Как уже говорилось, сначала он лежал поперек кровати, белой ее никак нельзя было назвать, и тем не менее она походила на ту призрачную безбрежность, в которой он внезапно увидел себя парящим. Лежал в полнейшей прострации, внезапно предоставленный самому себе, – тому плохо написанному человечку, что торчал в центре картины. Слышал, как шумит ветер в стропилах, слышал, как он проносится над лесами. Старик был отдан во власть ветра. Великий страх овладел им, суеверное чувство, что в пустоте, которая его окружала, на нескончаемой белой равнине, готовится коварное нападение. В яростных толчках ветра, сотрясавших дом, ему слышалось беспокойное дыхание мертвых. А поскольку на его совести много чего было, как на совести каждого, кто оглядывается на свою долгую жизнь (таинственные знаки и иероглифы, которые он и сам не умел прочитать), ему показалось необходимым что-то предпринять, дабы отвести от себя ярость собачьей своры. Надо накормить их, сказал он себе. Я засыплю им мукой пасти! Засыплю им глаза мукой, чтобы они меня не видели! Поэтому он и принес муку из кухни, подождал у себя в комнате, покуда запах кушанья не известил его, что уж теперь-то фрау Пихлер не сойдет со своего поста у плиты, а потом снес на чердак, торжественно, как несут жертву к алтарю.

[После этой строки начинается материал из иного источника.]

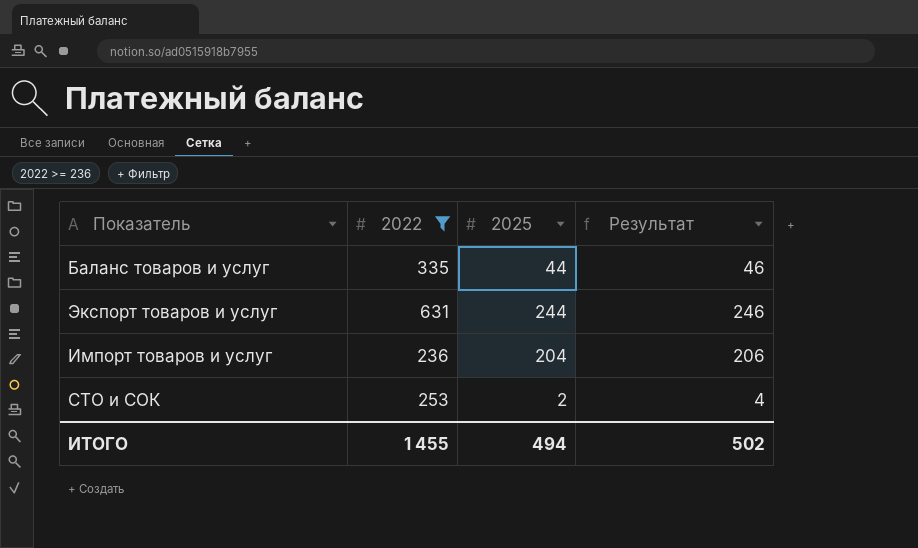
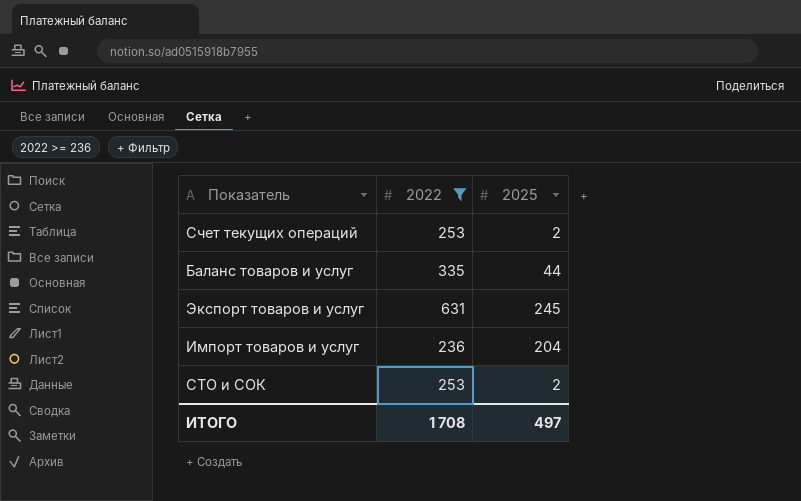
column Результат | formula: [2025] + 2 -> none
row Счет текущих операций: none -> 253 | 2
Экспорт товаров и услуг | 2025: 244 -> 245
ИТОГО | 2022: 1 455 -> 1 708
ИТОГО | 2025: 494 -> 497

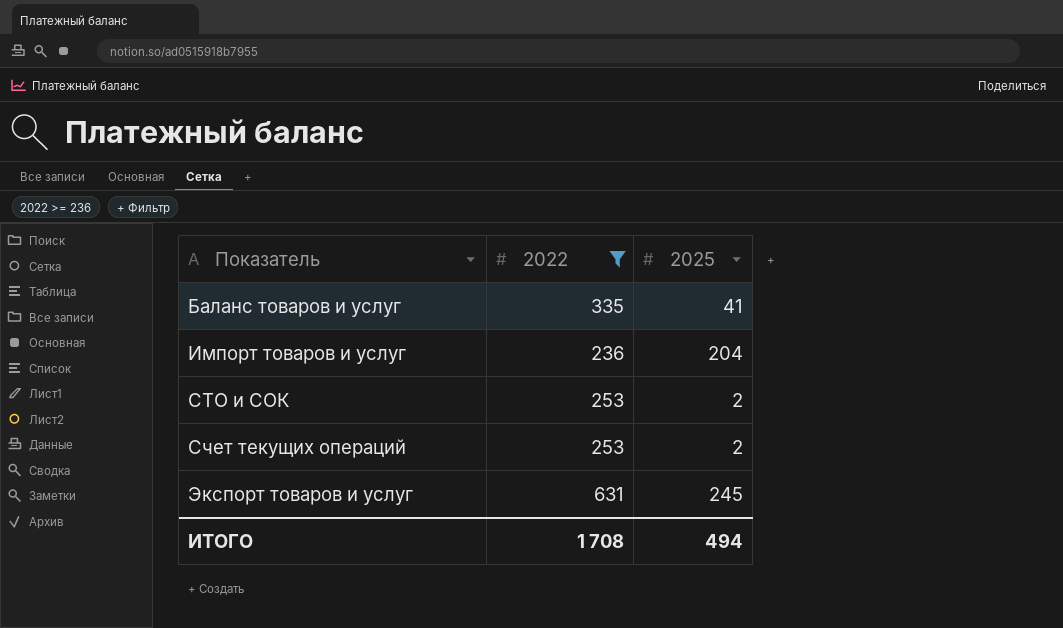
row order: none -> Показатель ascending
Баланс товаров и услуг | 2025: 44 -> 41
ИТОГО | 2025: 497 -> 494

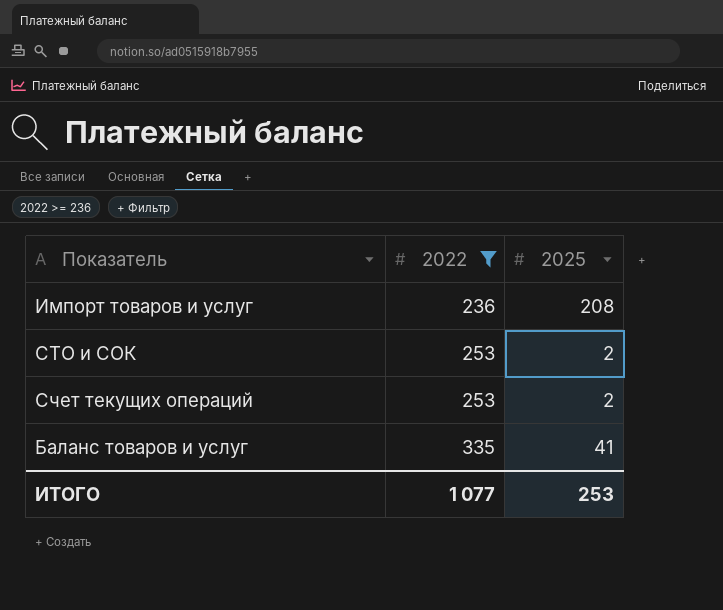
row order: Показатель ascending -> 2022 ascending
row Экспорт товаров и услуг: 631 | 245 -> none
Импорт товаров и услуг | 2025: 204 -> 208
ИТОГО | 2022: 1 708 -> 1 077
ИТОГО | 2025: 494 -> 253

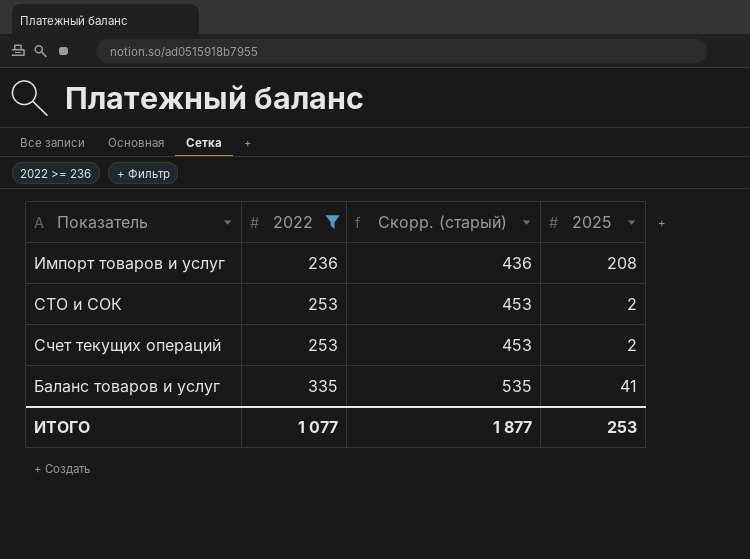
column Скорр. (старый) | formula: none -> [2022] + 200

Сквозь щели в непрочной дранковой крыше, сквозь щели между досками щипца проникали вздохи мертвецов, хрипение спущенной своры. Он стоял на сквозняке в сером призрачном потоке воздуха, сам как мертвый, и редкие серые волоски трепыхались на его черепе. Он высоко поднял миску и пробормотал заклинание. Восточный ветер пронесся над долиной, захлебнулся было в лесах Кабаньих гор, выскочив оттуда, ударился о крышу и проник на чердак. Здесь под стропилами он забился, как пойманная птица, стал со свистом носиться меж раскачавшихся бельевых веревок, разбросал по воздуху паутину. Он хлопал легкими крыльями, кружился в танце и, коснувшись протянутой ему миски, швырнул горсть муки прямо в лицо старику. Тот, убежденный, что засыпал песком глаза дьявола, сам вдруг почувствовал словно бы песок в глазах. Его зоркий взгляд затуманился под мучными вуалями. Наверно, уже поспокойнее он отставил миску (ее нашли на чердаке, руку нищего, протянутую к Немилосердию). Потом слез по лестнице вниз, опять прилег и впал в сон, уже подобный смерти. Он лежал, как лежит на лесной поляне поваленное дерево, и храпел, словно – наконец-то! – ему удалось уснуть сном праведника.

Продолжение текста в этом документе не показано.